◆ **Data shown**:
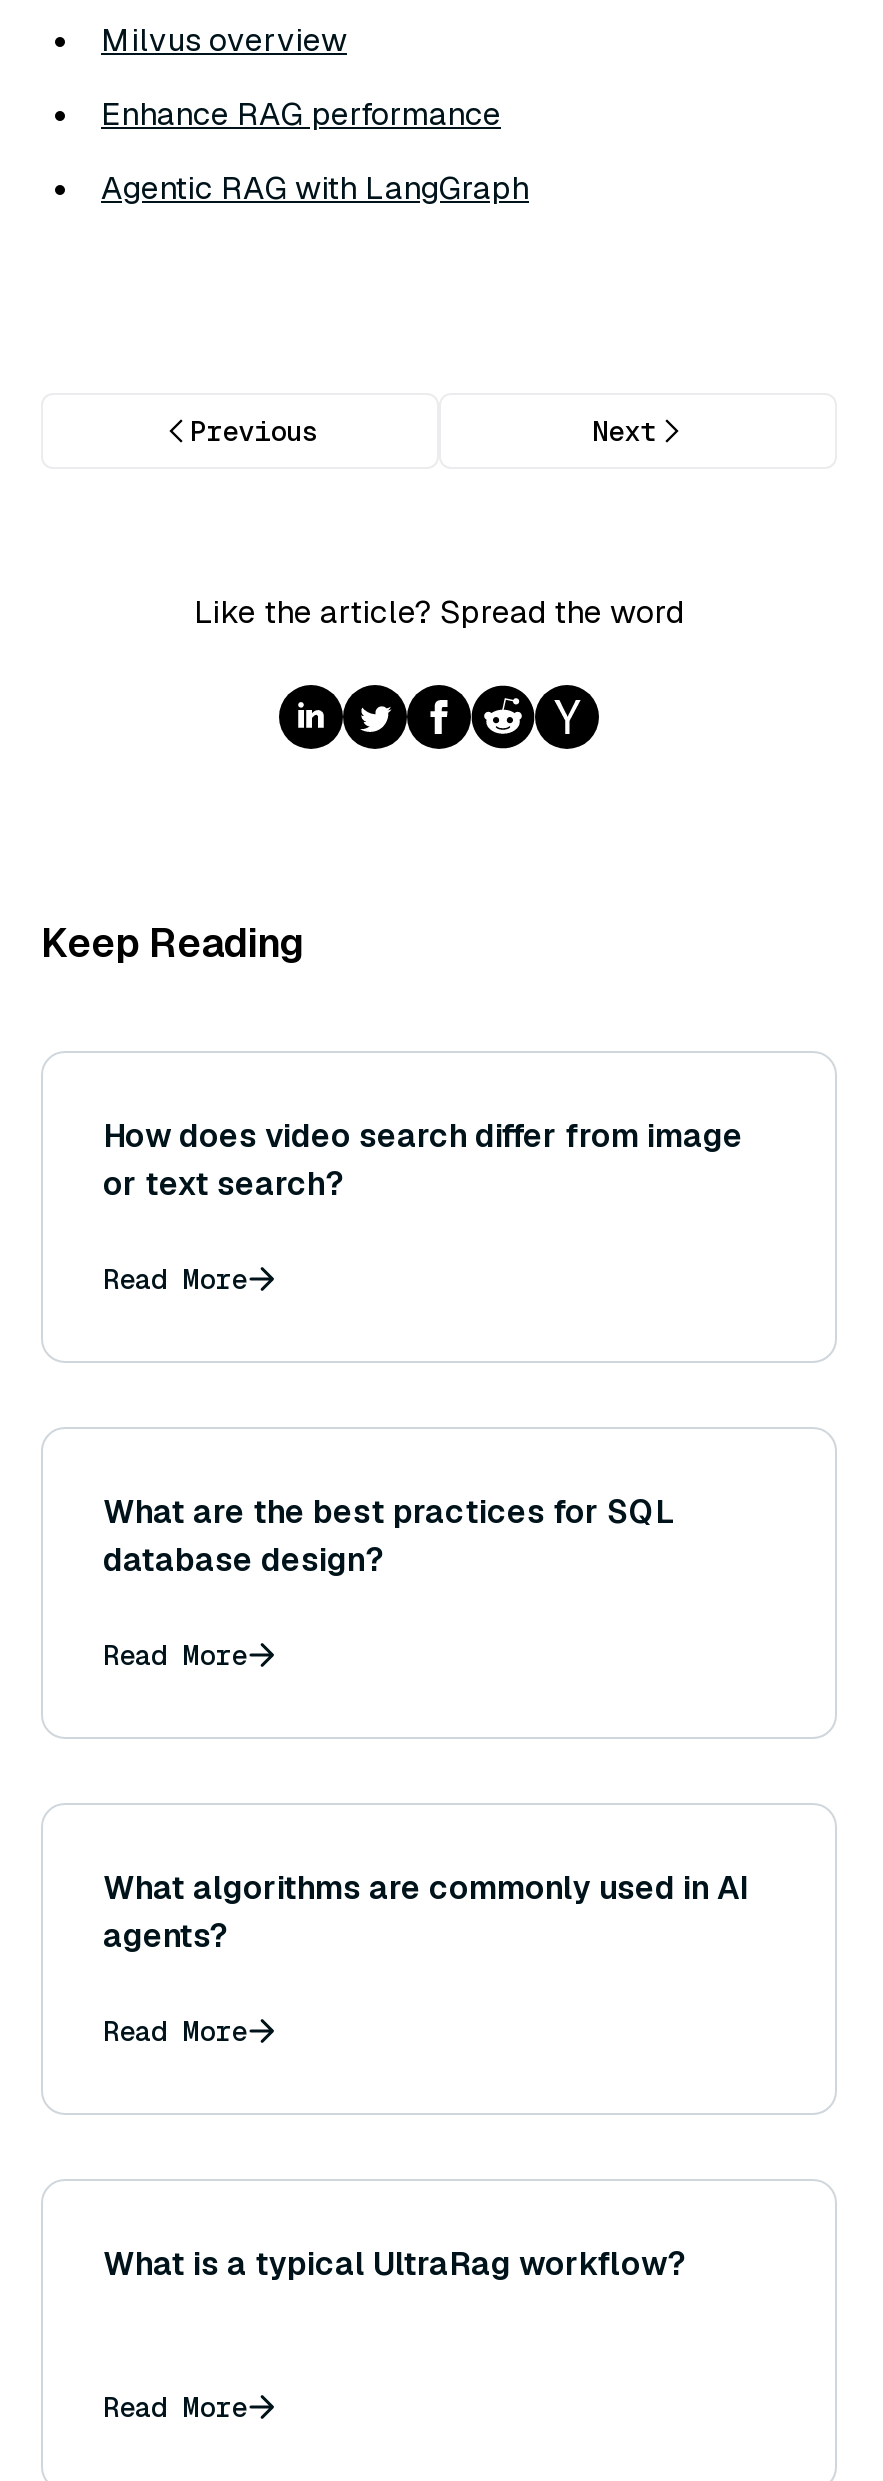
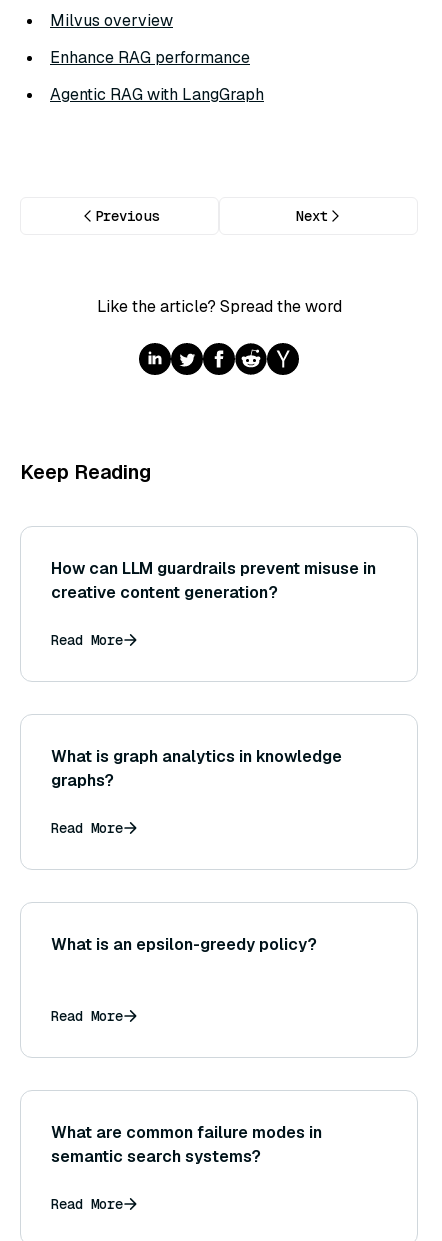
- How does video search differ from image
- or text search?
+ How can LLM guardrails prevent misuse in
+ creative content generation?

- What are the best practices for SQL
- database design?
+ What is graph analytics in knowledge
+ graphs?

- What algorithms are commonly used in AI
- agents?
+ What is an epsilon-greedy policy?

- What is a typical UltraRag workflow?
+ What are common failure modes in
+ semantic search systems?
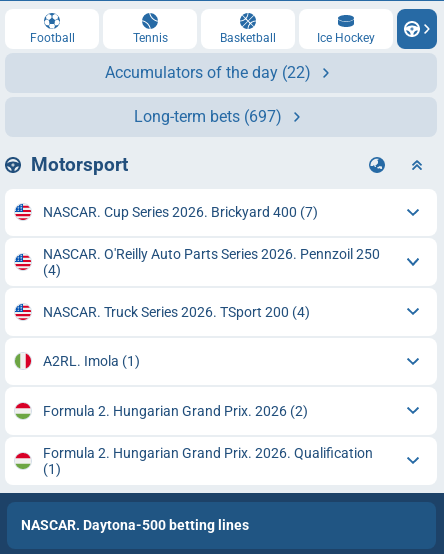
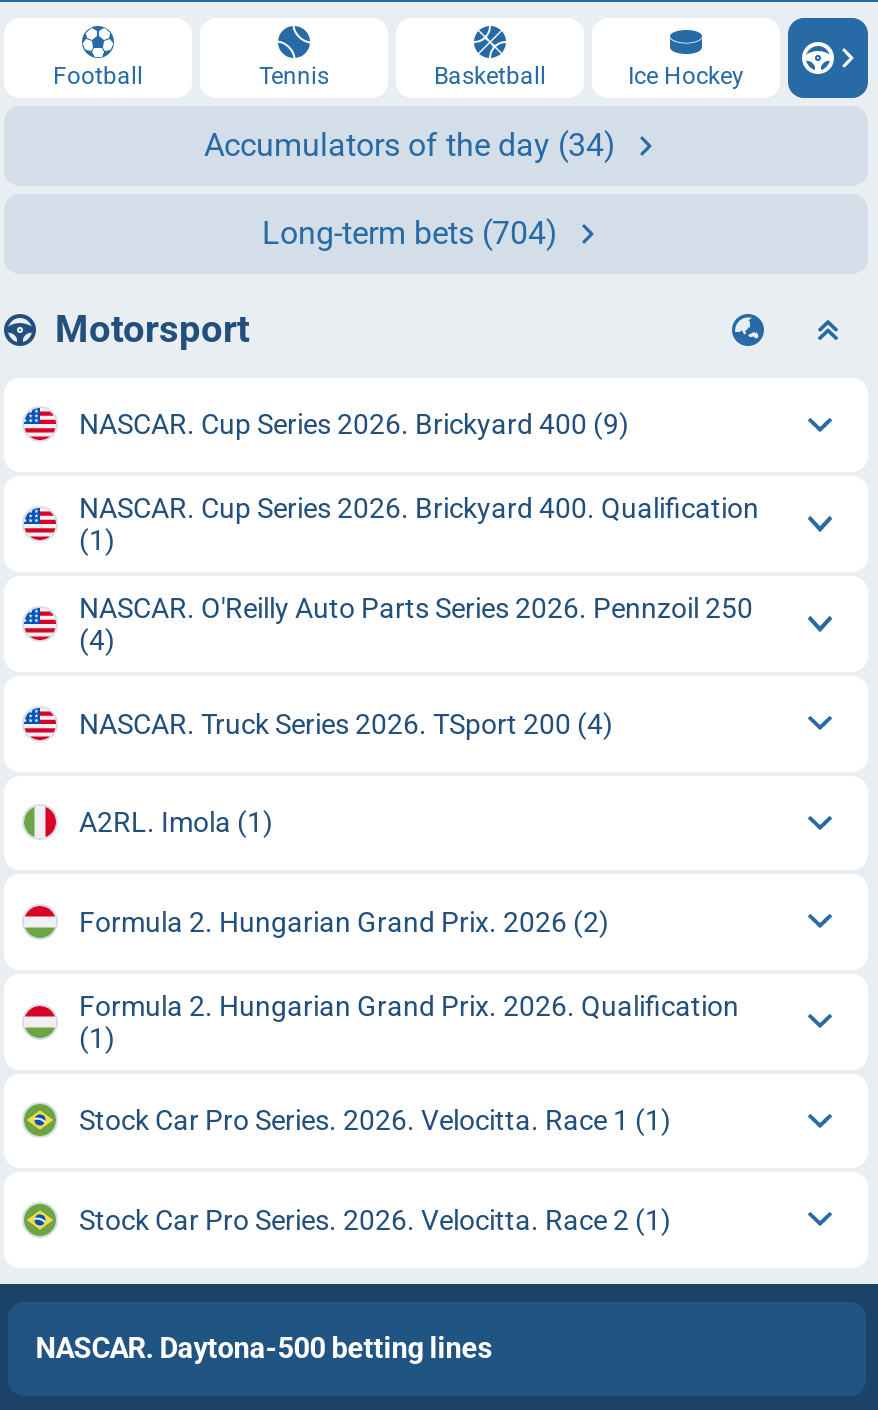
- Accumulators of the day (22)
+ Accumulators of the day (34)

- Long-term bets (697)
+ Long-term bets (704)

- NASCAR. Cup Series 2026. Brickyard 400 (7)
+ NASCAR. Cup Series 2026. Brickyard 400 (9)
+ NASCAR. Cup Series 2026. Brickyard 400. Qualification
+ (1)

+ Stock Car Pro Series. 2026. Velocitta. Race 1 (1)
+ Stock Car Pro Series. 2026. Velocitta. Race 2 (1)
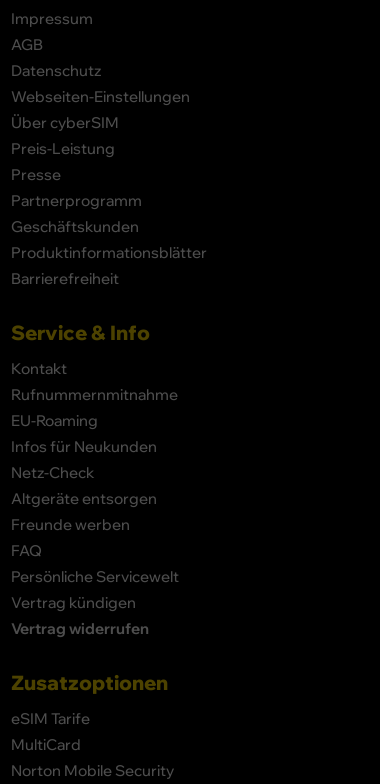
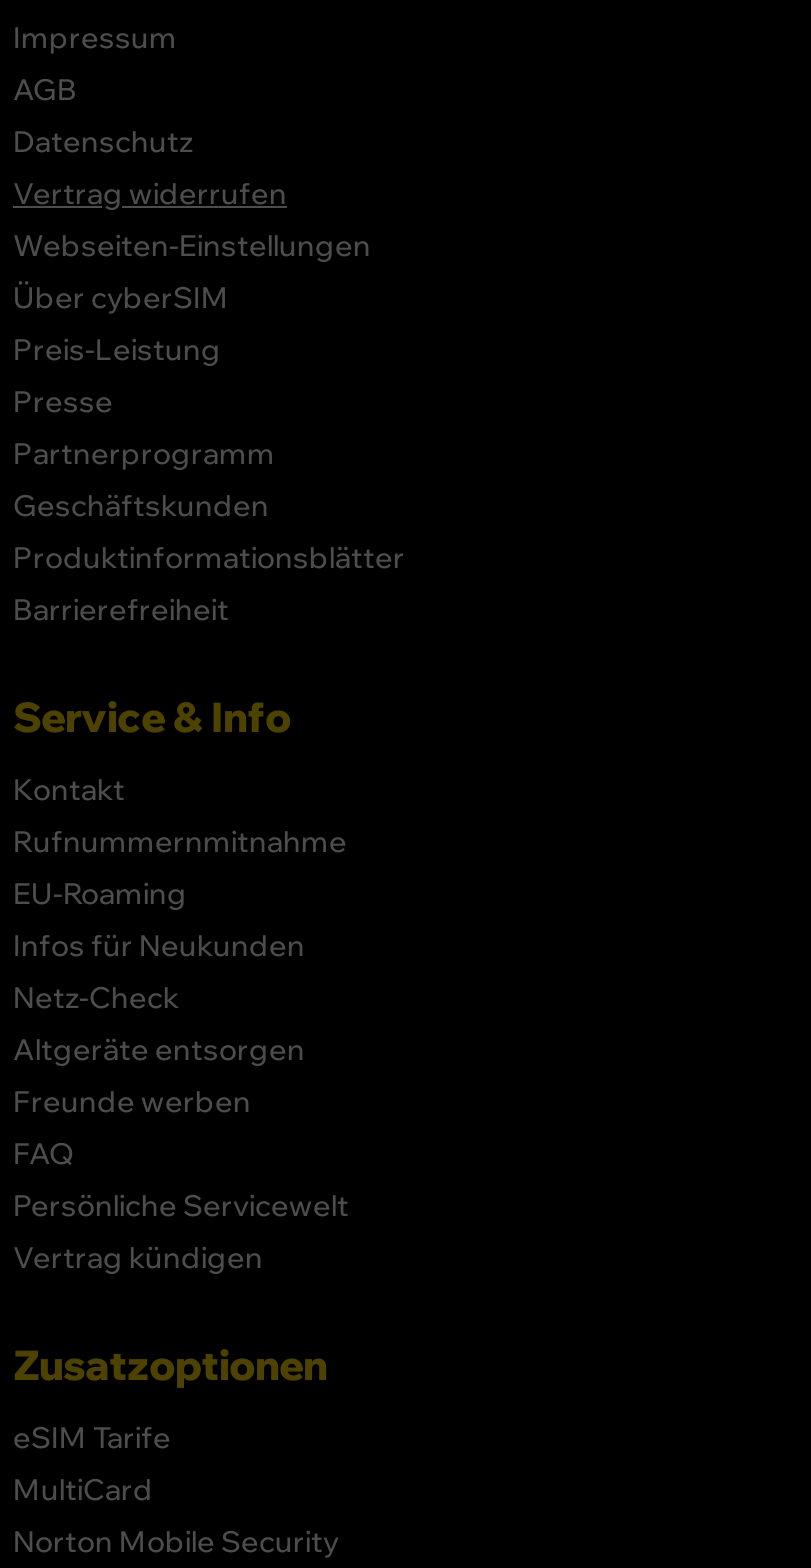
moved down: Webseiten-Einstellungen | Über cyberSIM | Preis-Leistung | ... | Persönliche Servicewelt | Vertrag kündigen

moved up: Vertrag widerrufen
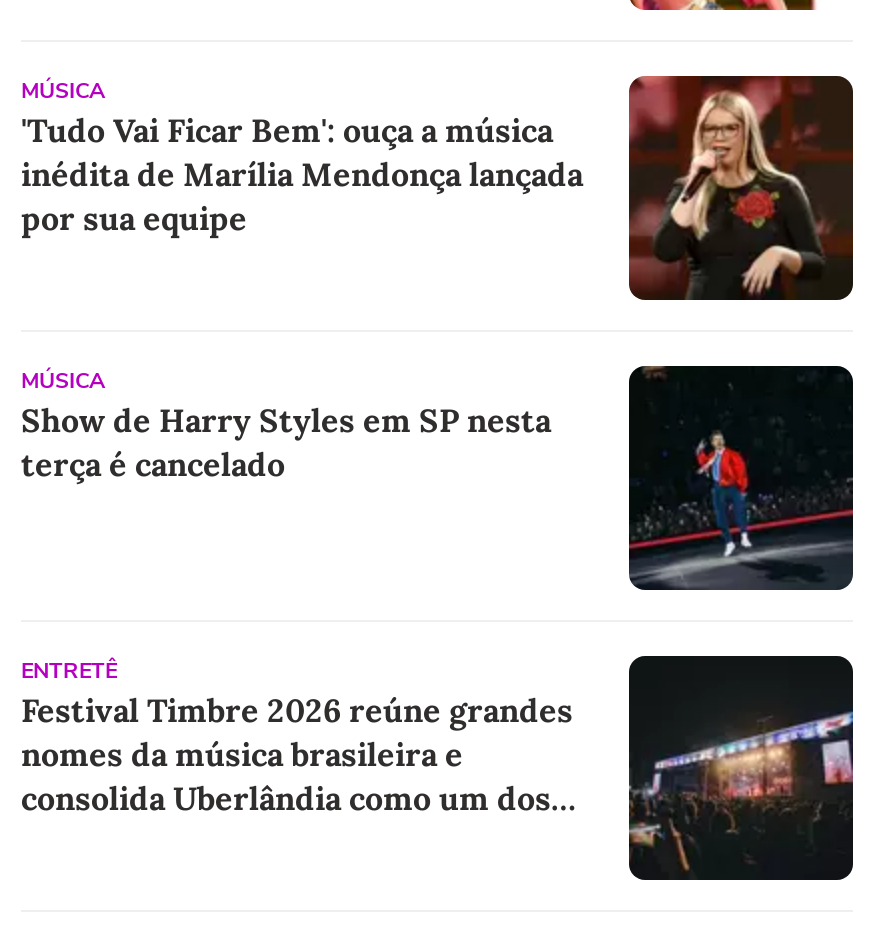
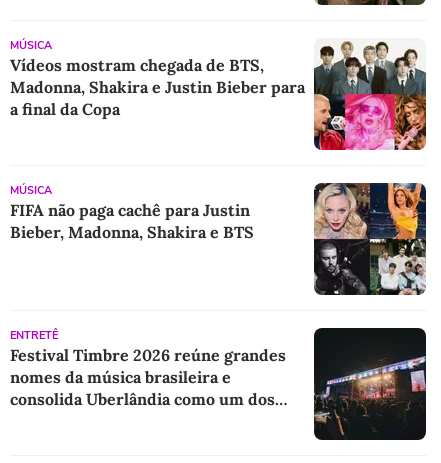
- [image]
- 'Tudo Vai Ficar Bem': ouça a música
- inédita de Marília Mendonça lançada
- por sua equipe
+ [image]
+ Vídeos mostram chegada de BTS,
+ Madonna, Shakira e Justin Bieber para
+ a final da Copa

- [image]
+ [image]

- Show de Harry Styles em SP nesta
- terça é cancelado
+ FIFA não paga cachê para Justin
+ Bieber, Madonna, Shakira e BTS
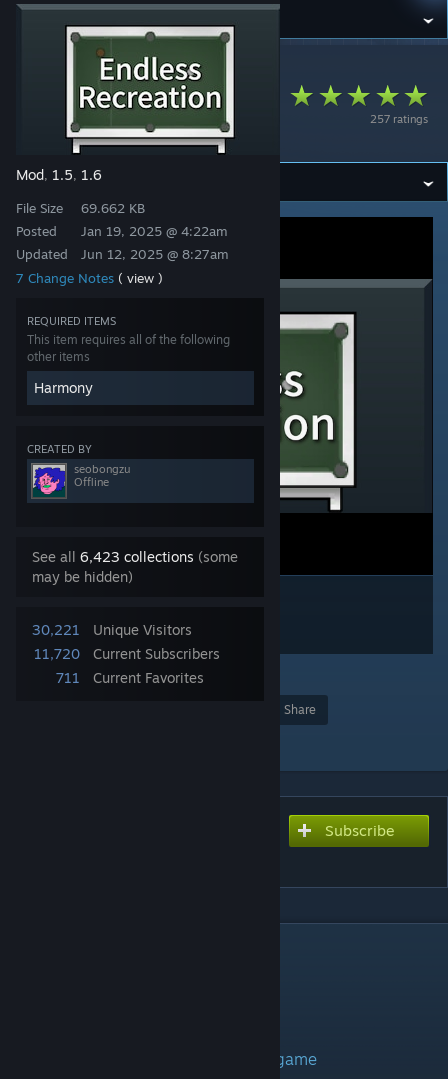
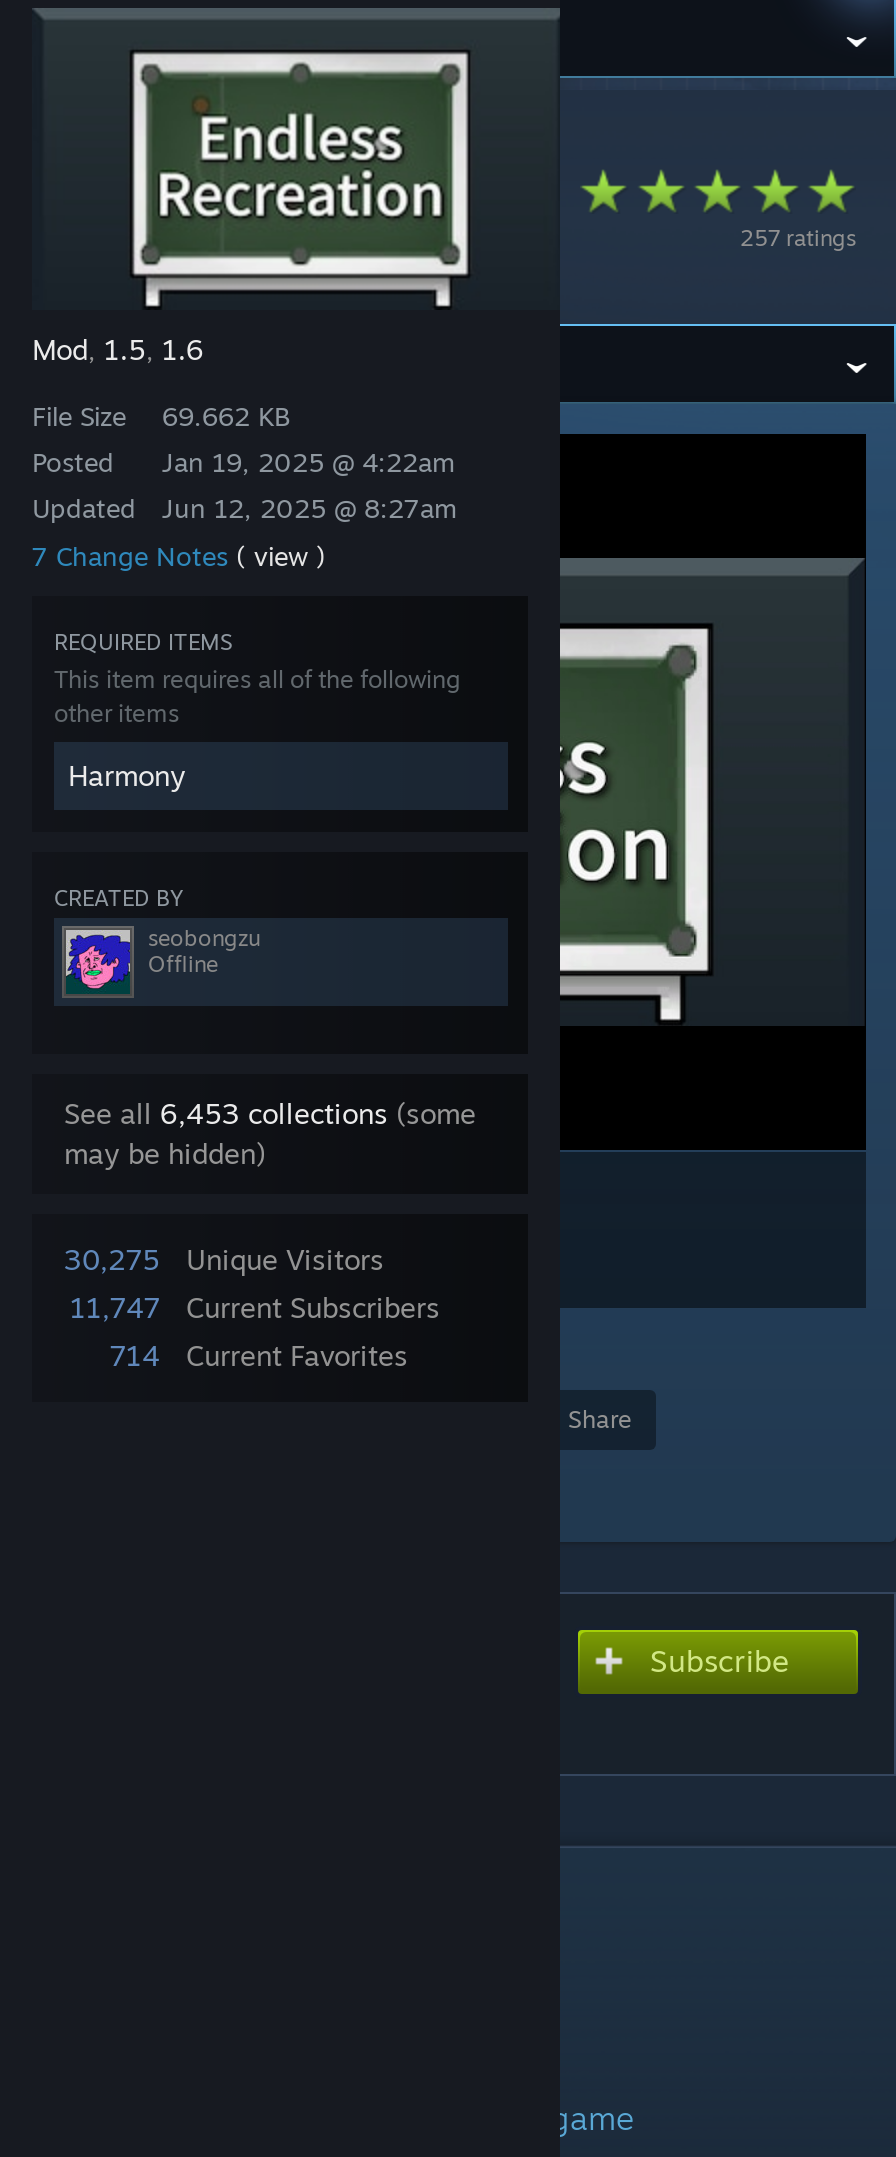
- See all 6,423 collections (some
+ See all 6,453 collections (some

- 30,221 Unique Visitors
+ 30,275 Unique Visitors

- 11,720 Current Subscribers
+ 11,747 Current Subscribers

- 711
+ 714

◆ **Assignment**:
Before copying the data, remove the pictures. Then repeat the rest exactly.

◆ **Written answer**:
- How does video search differ from image
- or text search?
+ How can LLM guardrails prevent misuse in
+ creative content generation?

- What are the best practices for SQL
- database design?
+ What is graph analytics in knowledge
+ graphs?

- What algorithms are commonly used in AI
- agents?
+ What is an epsilon-greedy policy?

- What is a typical UltraRag workflow?
+ What are common failure modes in
+ semantic search systems?
- Accumulators of the day (22)
+ Accumulators of the day (34)

- Long-term bets (697)
+ Long-term bets (704)

- NASCAR. Cup Series 2026. Brickyard 400 (7)
+ NASCAR. Cup Series 2026. Brickyard 400 (9)
+ NASCAR. Cup Series 2026. Brickyard 400. Qualification
+ (1)

+ Stock Car Pro Series. 2026. Velocitta. Race 1 (1)
+ Stock Car Pro Series. 2026. Velocitta. Race 2 (1)
moved down: Webseiten-Einstellungen | Über cyberSIM | Preis-Leistung | ... | Persönliche Servicewelt | Vertrag kündigen

moved up: Vertrag widerrufen
- [image]
- 'Tudo Vai Ficar Bem': ouça a música
- inédita de Marília Mendonça lançada
- por sua equipe
+ [image]
+ Vídeos mostram chegada de BTS,
+ Madonna, Shakira e Justin Bieber para
+ a final da Copa

- [image]
+ [image]

- Show de Harry Styles em SP nesta
- terça é cancelado
+ FIFA não paga cachê para Justin
+ Bieber, Madonna, Shakira e BTS
- See all 6,423 collections (some
+ See all 6,453 collections (some

- 30,221 Unique Visitors
+ 30,275 Unique Visitors

- 11,720 Current Subscribers
+ 11,747 Current Subscribers

- 711
+ 714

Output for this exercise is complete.